[To do]
Using the records below, write out again exactly the lines that begin at the line containing "Alaia Draped Fluid" and end at the line containing "balance: 12037.79 -> 10748.99", and no other lines.

[Recorded information]
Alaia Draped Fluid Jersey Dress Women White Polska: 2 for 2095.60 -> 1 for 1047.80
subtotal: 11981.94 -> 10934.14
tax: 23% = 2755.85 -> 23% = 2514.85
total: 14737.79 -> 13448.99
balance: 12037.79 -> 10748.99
---
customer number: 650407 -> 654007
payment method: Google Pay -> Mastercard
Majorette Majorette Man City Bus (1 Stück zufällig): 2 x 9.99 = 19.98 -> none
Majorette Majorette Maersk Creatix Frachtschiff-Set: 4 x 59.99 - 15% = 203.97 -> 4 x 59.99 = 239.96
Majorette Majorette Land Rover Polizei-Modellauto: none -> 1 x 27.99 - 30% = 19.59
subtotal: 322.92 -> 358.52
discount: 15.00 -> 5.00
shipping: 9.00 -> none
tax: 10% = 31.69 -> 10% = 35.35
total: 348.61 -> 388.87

[Written answer]
Alaia Draped Fluid Jersey Dress Women White Polska: 2 for 2095.60 -> 1 for 1047.80
subtotal: 11981.94 -> 10934.14
tax: 23% = 2755.85 -> 23% = 2514.85
total: 14737.79 -> 13448.99
balance: 12037.79 -> 10748.99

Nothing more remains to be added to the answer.